RIAUONLINE, PEKANBARU- Perwakilan RT dan RW di Kota Pekanbaru akhirnya berkesempatan berdialog dengan Perwakilan Pemerintah Kota Pekanbaru, Senin 14 Desember 2020.

 

Mereka berdialog usai menggelar aksi unjuk rasa di depan Kantor Badan Pengelola Keuangan dan Aset Daerah (BPKAD) Kota Pekanbaru.

 

Koordinator Aksi, Edriyanto Sanur telah membacakan surat tuntutan saat rapat bersama di ruangan BPKAD.

 

Menurutnya, tuntutan mereka tidak bakal terealisasi dengan baik.

 

Ia sudah dengar tanggapan dari pihak BPKAD. "Alasan klasiknya tetap uangnya tidak ada.

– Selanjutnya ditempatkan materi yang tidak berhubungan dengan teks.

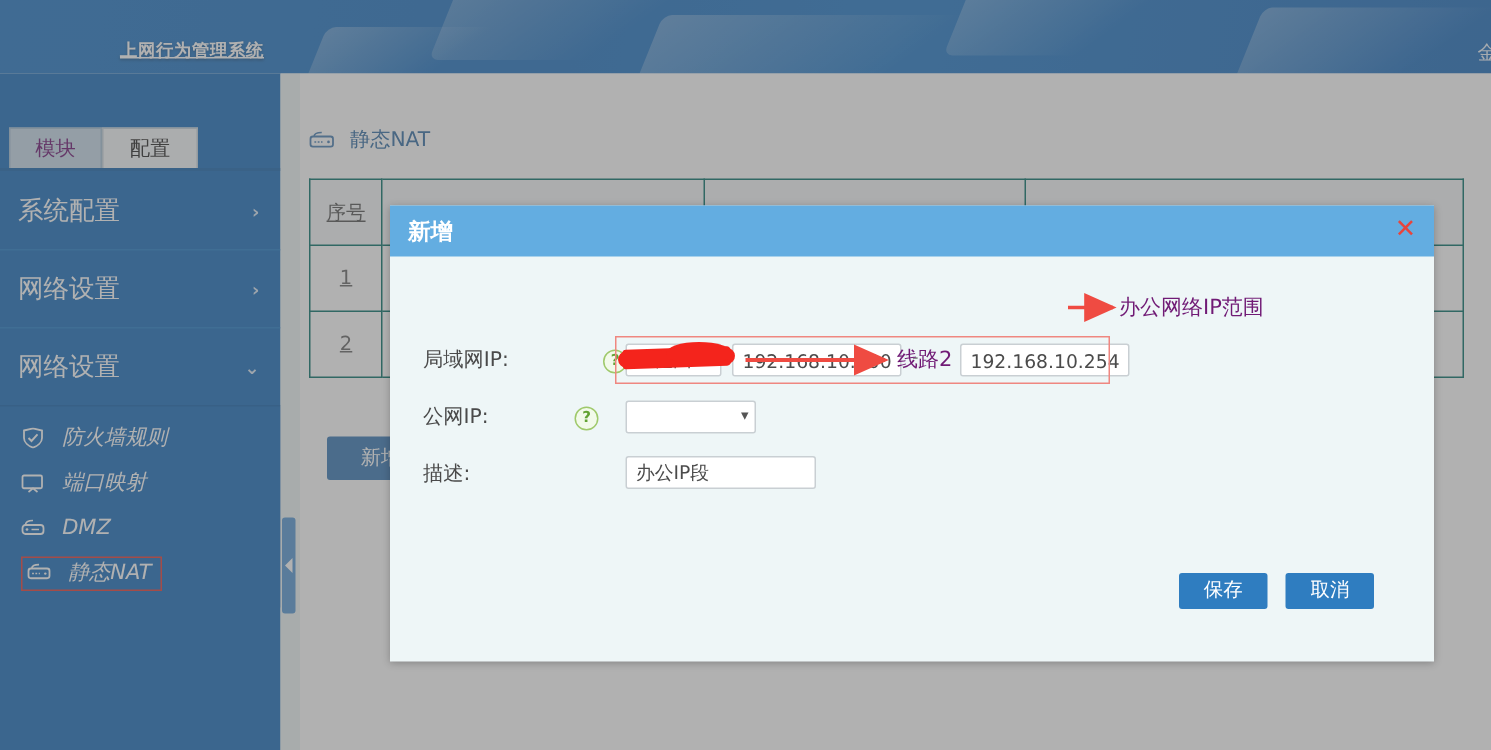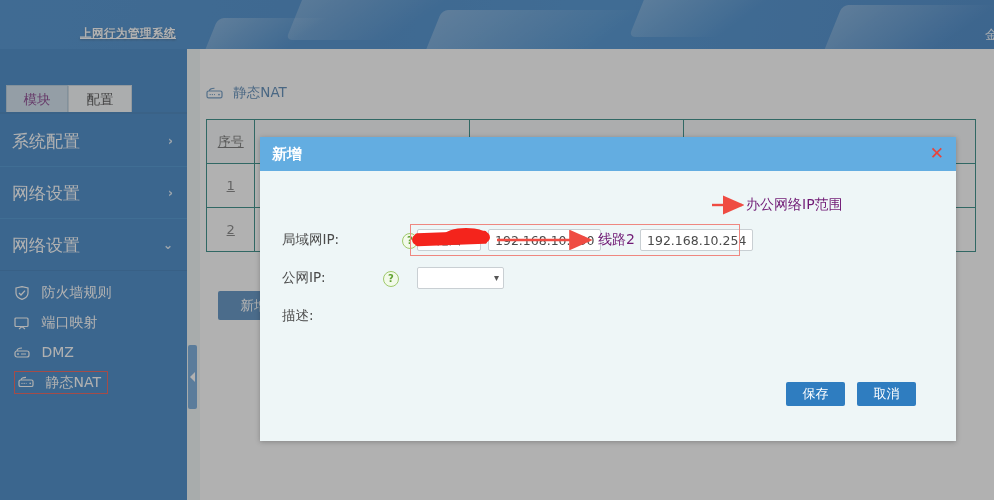--- a/index.html
+++ b/index.html
@@ -63,7 +63,7 @@
     position:absolute;right:14px;top:0;font-size:12px;color:#dbe9f6;font-weight:bold;
   }
   .nav-item.open{border-bottom:1px solid #1c67ae;}
-  .submenu{background:#2172bd;padding:6px 0 8px 0;}
+  .submenu{background:#2172bd;padding:6px 0 8px 0;font-style:italic;}
   .sub-item{
     position:relative;height:30px;line-height:30px;color:#ffffff;font-size:14px;
     padding-left:14px;box-sizing:border-box;cursor:pointer;white-space:nowrap;

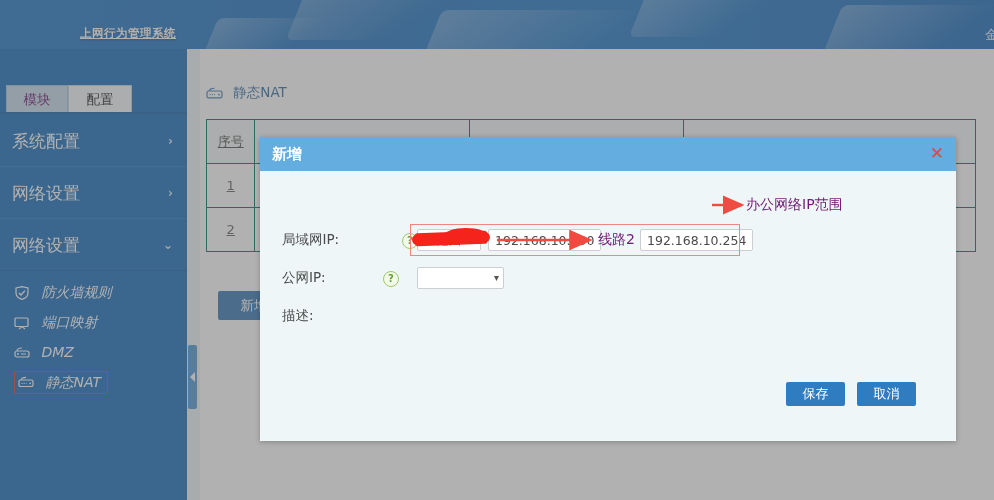--- a/index.html
+++ b/index.html
@@ -333,6 +333,7 @@
       <div class="frow" style="top:136px;">
         <span class="flabel">描述:</span>
       </div>
+      <input class="ctl-input" style="position: absolute; left: 157px; top: 133px; width: 127px;" value="办公IP段">
 
       <div class="redbox" style="left:150px;top:53px;width:330px;height:32px;"></div>
 

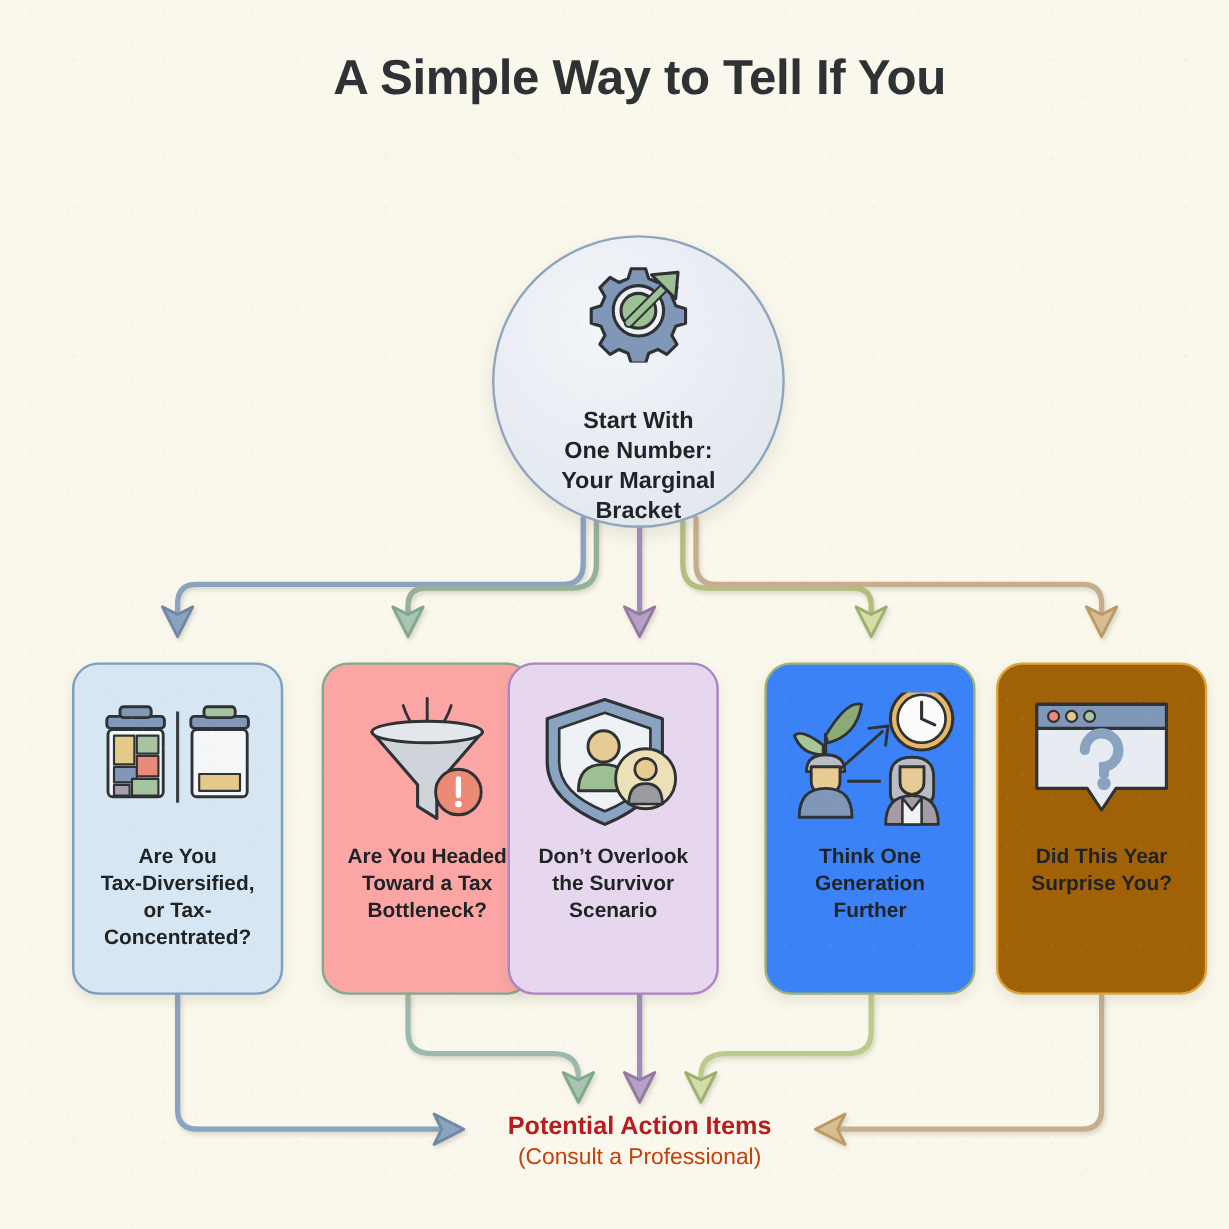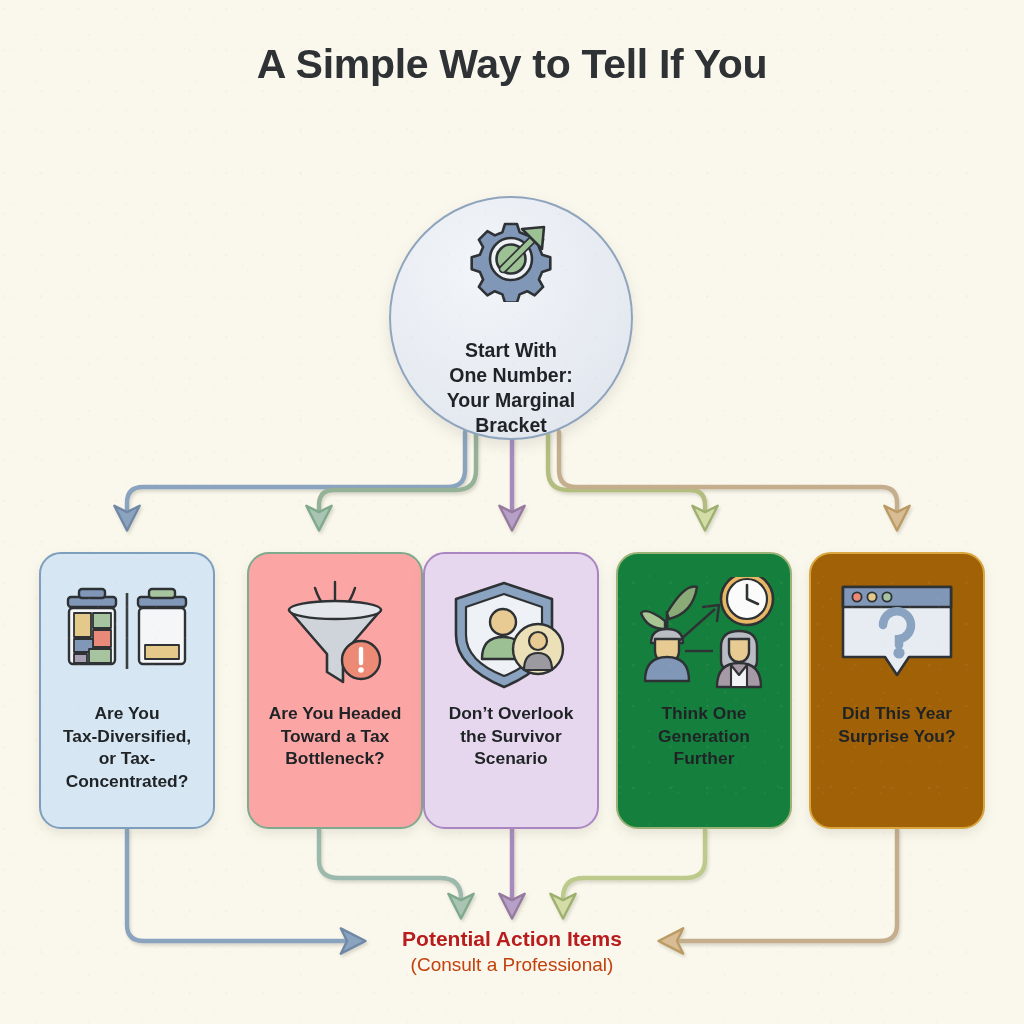--- a/index.html
+++ b/index.html
@@ -10,7 +10,7 @@
     overflow:hidden;
     position:relative;
   }
-  #stage{position:absolute;inset:0;width:976px;height:1024px;}
+  #stage{position:absolute;inset:0;width:976px;height:1024px;margin-left:21px;}
 
   
   #title{

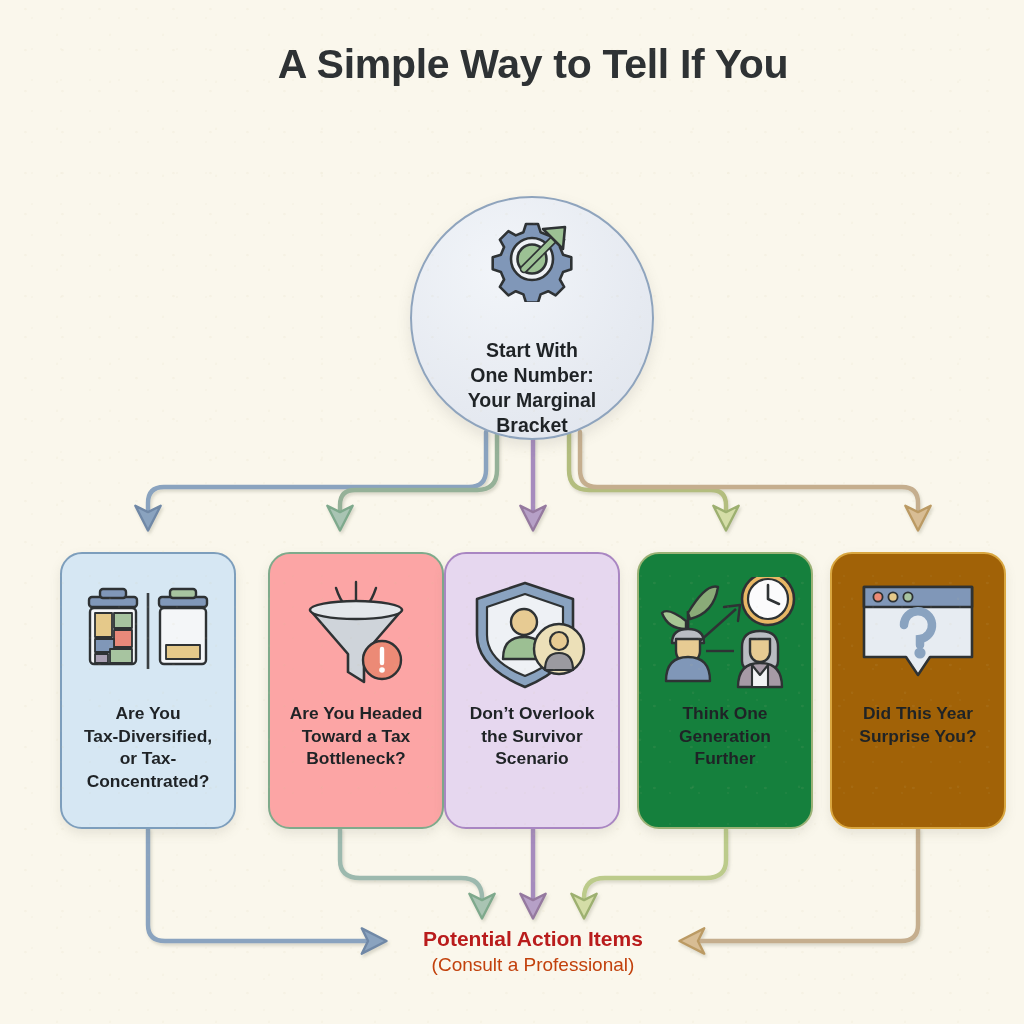--- a/index.html
+++ b/index.html
@@ -212,7 +212,7 @@
     </div>
   </div>
 
-  <div class="card" id="card3" style="left:423px;background:#e6d7ef;border:2.3px solid #a986c2;">
+  <div class="card" id="card3" style="left:402px;background:#e6d7ef;border:2.3px solid #a986c2;">
     <div class="card-icon">
       <svg width="134" height="116" viewBox="0 0 134 116">
         <path d="M60 6 L108 22 V58 Q108 90 60 110 Q12 90 12 58 V22 Z" fill="#8aa3c0" stroke="#2e3234" stroke-width="2.6" stroke-linejoin="round"></path>

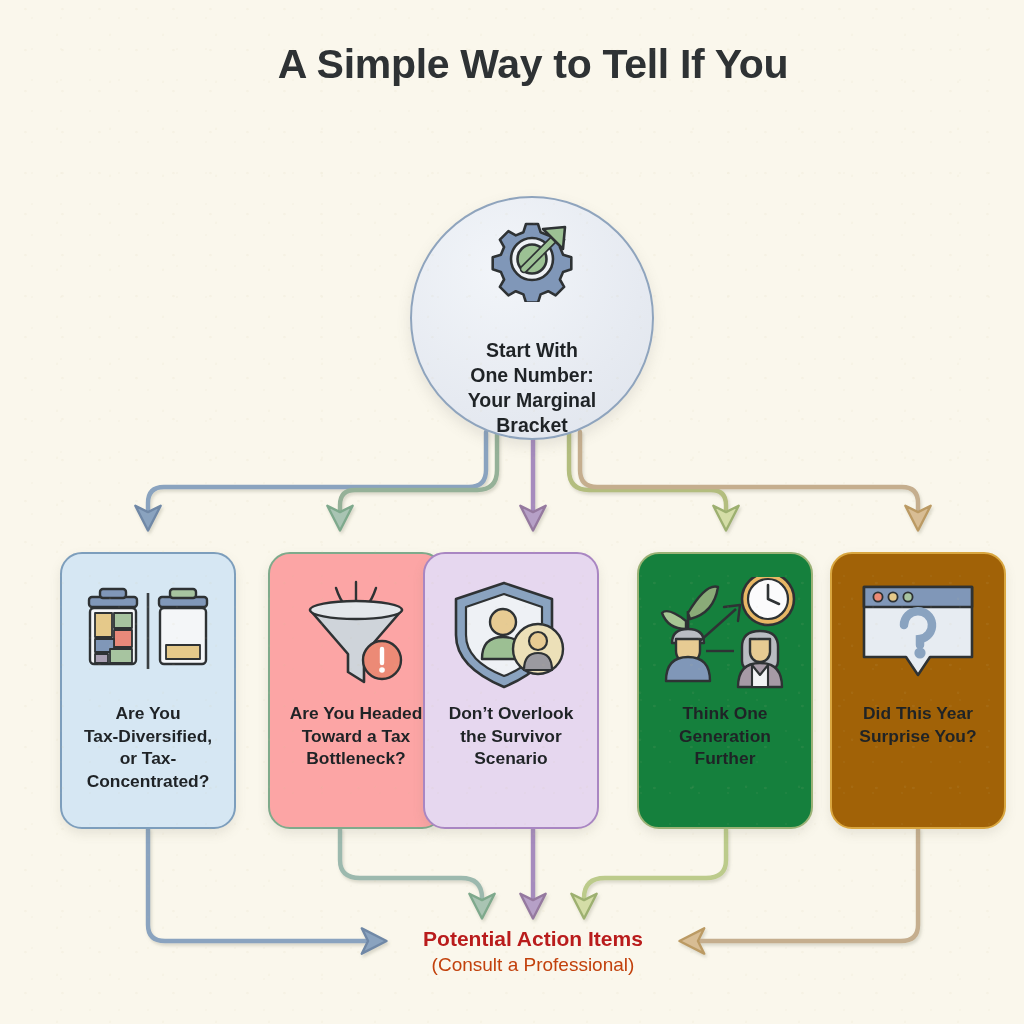--- a/index.html
+++ b/index.html
@@ -231,7 +231,7 @@
     </div>
   </div>
 
-  <div class="card" id="card4" style="left:616px;background:#15803d;border:2.3px solid #9bb276;">
+  <div class="card" id="card4" style="left:616px;background:#3b82f6;border:2.3px solid #9bb276;">
     <div class="card-icon">
       <svg width="150" height="116" viewBox="0 0 150 116">
 

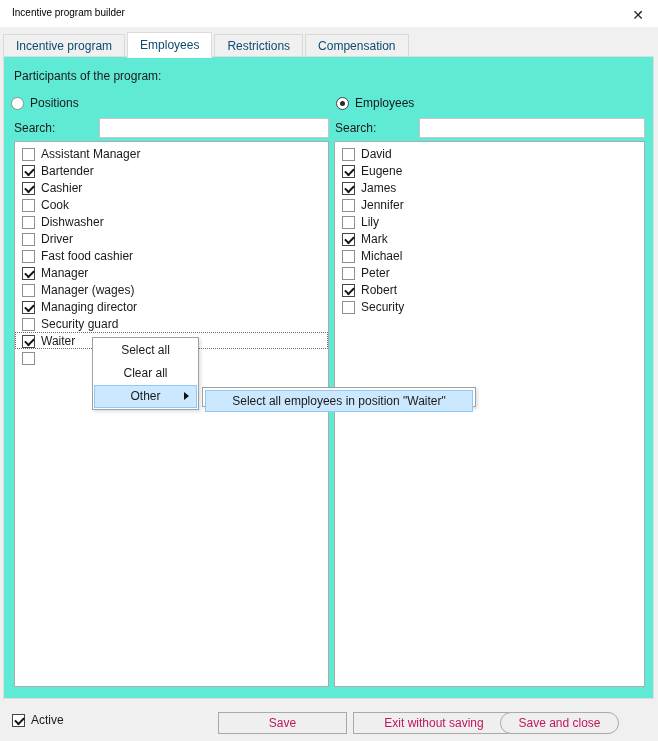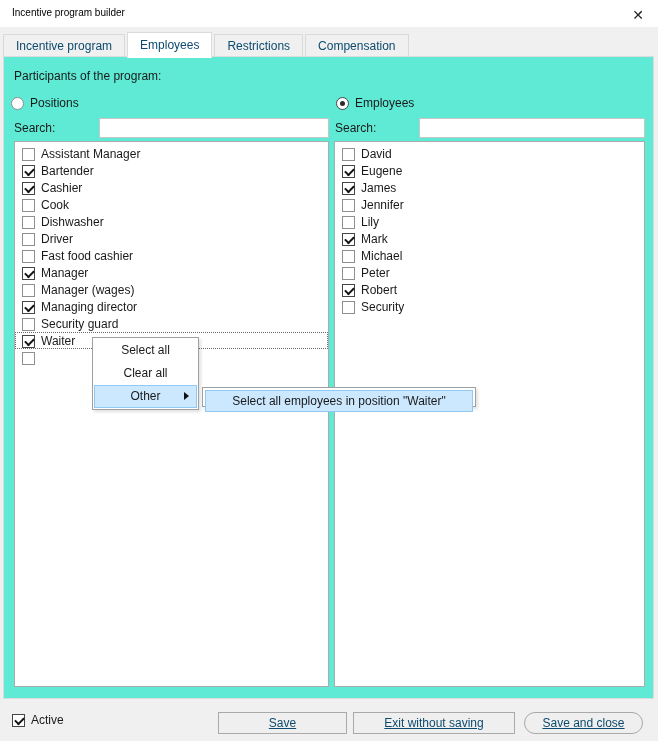--- a/index.html
+++ b/index.html
@@ -48,7 +48,7 @@
     background:var(--hl-fill); border:1px solid var(--hl-border); }
   .footer-active { position:absolute; left:12px; top:713px; display:flex; align-items:center; gap:6px;justify-content:space-between; }
   .btn { position:absolute; top:712px; height:22px; background:#efefef; border:1px solid #a9a9a9;
-    text-align:center; line-height:20px; font:inherit; color:#0c4a6e; cursor:pointer;text-decoration:underline; }
+    text-align:center; line-height:20px; font:inherit; color:#be185d; cursor:pointer; }
   .btn-save { left:218px; width:129px; }
   .btn-exit { left:353px; width:162px; }
   .btn-saveclose { left:524px; width:119px;border-radius:11px; }

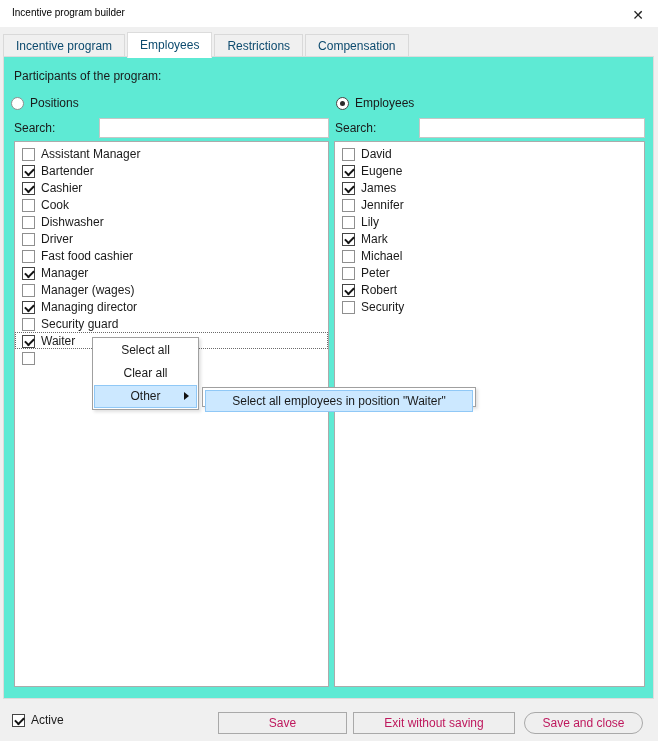--- a/index.html
+++ b/index.html
@@ -51,7 +51,7 @@
     text-align:center; line-height:20px; font:inherit; color:#be185d; cursor:pointer; }
   .btn-save { left:218px; width:129px; }
   .btn-exit { left:353px; width:162px; }
-  .btn-saveclose { left:524px; width:119px;border-radius:11px; }
+  .btn-saveclose { left:500px; width:119px;border-radius:11px; }
 </style>
 </head>
 <body>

Tetap keuangan pemko tidak bisa memenuhi, berarti dalam arti kata memang tidak ada uang," katanya kepada Riau Online.

 

Lebih lanjut dikatakannya, Asisten I Setdako Pekanbaru sudah mengangkarkan insentif tahun 2021 bagi RT RW.

 

"Untuk tahun ini katanya tetap tidak ada pemenuhan insentif. Tapi pak Azwan sebut tetap akan membicarakan lagi dengan wali kota," jelasnya.

 

Dirinya menyebut, pihak pemerintah juga menunggu pengesahan dari BPKP. "Ada pemeriksaan, kalau nanti BPKP mengizinkan untuk dibayar, bisa saja nanti dijadikan tunda bayar 2020," katanya.

 

Informasi Riau Online, dalam surat undangan aksi damai bersama forum RT RW se-Kota Pekanbaru, mereka juga menuliskan 10 aspirasi.

 

Selain tidak terealisasinya pernyataan Wali Kota Pekanbaru dan Sekda Kota Pekanbaru tentang insentif RT RW tahun 2020 yang akan dibayarkan melalui APBD murni sebanyak enam bulan.

 

Ada juga APBD perubahan sebanyak empat bulan sampai dengan dibayarkan penuh hingga 12 bulan.

 

"Kenyataannya kita hanya menerima enam bulan melalui BPKAD Pekanbaru. Selama ini kita tidak pernah mendapatkan penjelasan, seolah-olah kita tidak dihargai,"

 

 

Forum RT RW ini mengaku sudah melaksanakan tugas dan kewajiban sesuai dengan Perda Nomor 12 Tahun 2002 dan Permendagri Nomor 5 Tahun 2007.